* [Exercise requirements]
Return every line of the data below that includes the string "text".

* [Extracted material]
□ □ □ □ □

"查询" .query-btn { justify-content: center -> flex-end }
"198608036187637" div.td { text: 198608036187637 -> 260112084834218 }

□ □ □ □ □

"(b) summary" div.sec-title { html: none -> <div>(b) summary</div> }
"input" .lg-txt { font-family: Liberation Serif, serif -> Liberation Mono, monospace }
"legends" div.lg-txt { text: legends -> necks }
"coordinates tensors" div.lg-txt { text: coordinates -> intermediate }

□ □ □ □ □

* [Answer to this exercise]
"198608036187637" div.td { text: 198608036187637 -> 260112084834218 }
"legends" div.lg-txt { text: legends -> necks }
"coordinates tensors" div.lg-txt { text: coordinates -> intermediate }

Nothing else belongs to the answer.